-- THE DATA --
________________

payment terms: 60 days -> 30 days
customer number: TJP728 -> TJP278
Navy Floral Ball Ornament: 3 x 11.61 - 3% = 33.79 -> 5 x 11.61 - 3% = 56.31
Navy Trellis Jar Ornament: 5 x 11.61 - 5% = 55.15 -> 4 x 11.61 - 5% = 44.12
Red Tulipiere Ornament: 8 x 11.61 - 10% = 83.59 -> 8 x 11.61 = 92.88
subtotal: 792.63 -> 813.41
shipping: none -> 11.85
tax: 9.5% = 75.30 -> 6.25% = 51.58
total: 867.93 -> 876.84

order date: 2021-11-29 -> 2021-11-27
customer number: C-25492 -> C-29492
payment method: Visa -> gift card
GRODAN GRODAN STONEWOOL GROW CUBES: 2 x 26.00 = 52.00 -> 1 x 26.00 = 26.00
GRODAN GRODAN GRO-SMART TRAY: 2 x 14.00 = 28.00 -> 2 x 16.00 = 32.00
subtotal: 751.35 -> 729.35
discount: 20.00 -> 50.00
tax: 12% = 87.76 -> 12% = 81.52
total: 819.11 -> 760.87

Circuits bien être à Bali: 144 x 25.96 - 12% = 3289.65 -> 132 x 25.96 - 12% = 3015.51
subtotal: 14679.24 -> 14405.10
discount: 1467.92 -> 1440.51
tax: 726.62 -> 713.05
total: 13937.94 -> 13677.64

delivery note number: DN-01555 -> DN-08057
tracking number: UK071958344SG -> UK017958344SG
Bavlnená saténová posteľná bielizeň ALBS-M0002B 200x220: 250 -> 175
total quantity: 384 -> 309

________________

-- HOW TO COMPLETE THIS TASK --
Repeat, without change, each line of the data above from the one that contains "discount: 1467.92 -> 1440.51" through the final line, counting both.

-- YOUR RESPONSE --
discount: 1467.92 -> 1440.51
tax: 726.62 -> 713.05
total: 13937.94 -> 13677.64

delivery note number: DN-01555 -> DN-08057
tracking number: UK071958344SG -> UK017958344SG
Bavlnená saténová posteľná bielizeň ALBS-M0002B 200x220: 250 -> 175
total quantity: 384 -> 309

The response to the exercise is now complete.